One of the major metrics of success for any IT infrastructure is keeping it updated. One way to do so is through automation. In addition, security is a priority – yet, much of maintaining a secure environment is based on applying specific standards and eliminating known vulnerabilities. What if an automation software, like Ansible, could do that for you?
How Ansible Works
Ansible is a software system designed to combine and manage multi-node software deployment. Plus, it can be used to execute ad-hoc changes and configurations of a system. It essentially connects nodes that implement small programs called Ansible Modules.
Once the system is in its desired state, Ansible removes the modules. One of the easiest ways to access Ansible is through SSH keys. You can also use Kerberos. In addition, you can use authorization keys for different users and modules, which is quite beneficial in terms of security.
As a result, you no longer have to manually type commands into network devices. Ansible offers automation of configurations for the network stack and core services. Moreover, you can use Ansible to ensure continuous compliance, as well as for testing and validating the existing network state.
According to an IBM report, human error contributes to 95 percent of all security breaches. Ansible automation reduces human error by automating repeatable tasks.
Prevent Operational Errors
Think of how much time it may take you to manually deploy a security appliance. You have an entire checklist of items you must follow and execute. You then have to configure the appliance through a series of steps such as logging in, tapping on buttons and entering various configuration values.
What if you miss a step and need to re-deploy? Instead of all the fuss, you can use Ansible to run a script. You then have the assurance that your security appliance will deploy correctly because the script has already been tested. You can even ease worries by allowing less experienced staff to re-deploy the resources, knowing everything will be fine because they are using a tested script.
With Ansible, a module library can reside on any system, it doesn’t need a database, daemons, or a server. And no additional setup is necessary. Because it is practically agent-less, you can deploy it quickly and easily.
Ansible uses a simple language called Playbooks, and Ansible is proud of its simplicity. It also offers the flexibility to write user-made modules in languages such as Ruby or Python. Furthermore, you can extend Ansible’s connection types with Python APIs.
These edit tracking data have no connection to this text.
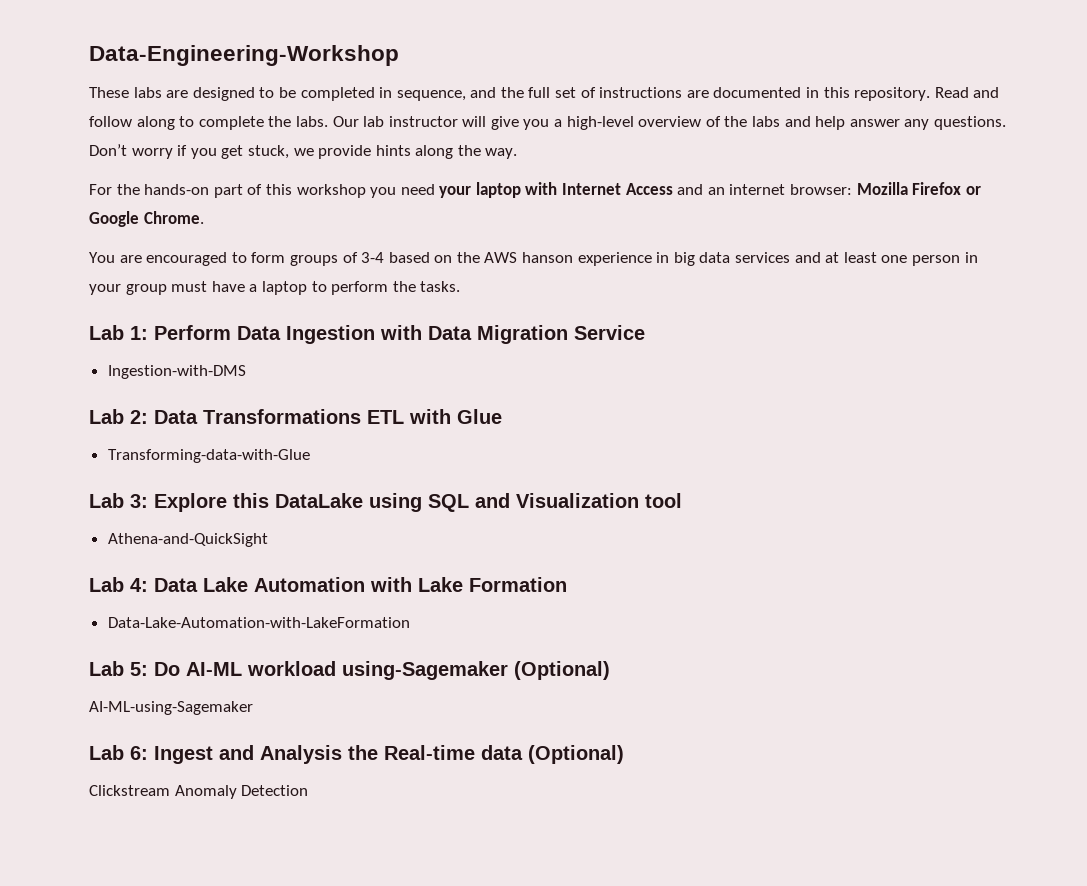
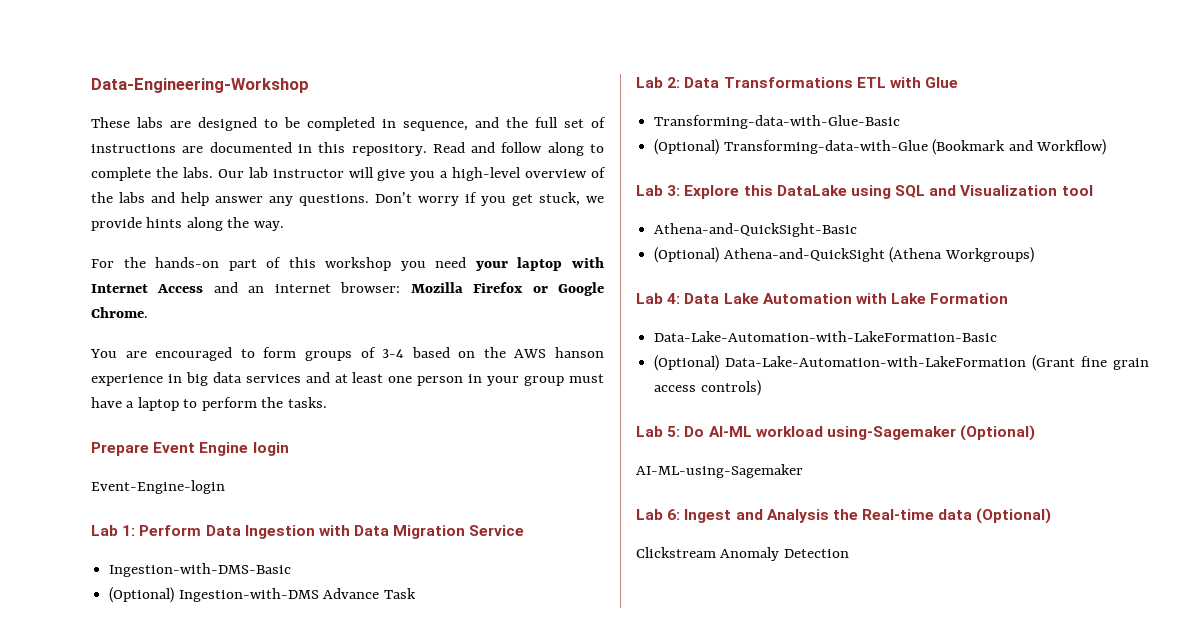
(461, 286) none -> [91,442,289,456] [91,480,225,494] // Prepare Event Engine login // Event-Engine-login
(645, 332) none -> [109,563,292,577] [109,587,175,603] Ingestion-with-DMS-Basic // (Optional)
(246, 372) none -> [323,588,416,599] Advance Task
(502, 416) none -> [654,115,901,129] [654,139,720,155] Transforming-data-with-Glue-Basic // (Optional)
(310, 456) none -> [932,139,1106,155] (Bookmark and Workflow)
(682, 500) none -> [654,223,858,237] [654,247,720,263] Athena-and-QuickSight-Basic // (Optional)
(268, 540) none -> [889,247,1034,263] (Athena Workgroups)
(567, 584) none -> [654,331,998,342] [654,355,720,371] Data-Lake-Automation-with-LakeFormation-Basic // (Optional)
(410, 622) none -> [1032,355,1149,371] [654,380,761,396] (Grant fine grain access controls)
Let’s think of another scenario: Imagine manually responding to a security threat and all the steps that would entail. For starters, you would investigate and identify the threat. Then, you would have to determine the right patch to block the threat. After that, you might have to request approval to manually implement the patch throughout the organization’s network. Next, you will have to update customer records and send out a notification email.
That seems like a lot of steps to manage for only one threat — especially when multiple threats can happen simultaneously. Instead, you can use a tool like Ansible to automate security management.
For example, if the same threat resurfaced, you could set up your modules to instantly detect and identify the threat, then, quickly download the correct patch. This is just one of many reasons why automation is the key to effective security.
It’s also helpful to note that Ansible modules support a large swath of network device vendors including:
Think of it this way, instead of manually reviewing common security threats, automation can parse logs for the most critical alerts to shut down systems when the recurring security events take place. Emails can automatically be sent to the affected end users as suspicious activities occur on their devices.
In fact, if any activities change — that do not comply with security standards — modifications can be made to automatically revert the network, servers, and machines to a secure state.
Role-Based Access Control
With Ansible Playbooks, you can ensure that the right Playbooks are run the right way. This can be accomplished by determining who has access to what. As a result, Ansible offers a comprehensive role-based access control (RBAC) engine. You can also restrict it so that only specified individuals can run certain pieces of automation. The way to do this is by assigning roles and permissions.
At first, it might seem easier to continue monitoring security threats manually. But, when you take the time to automate, you can respond to threats more quickly and help prevent human error in the process. It’s a win-win.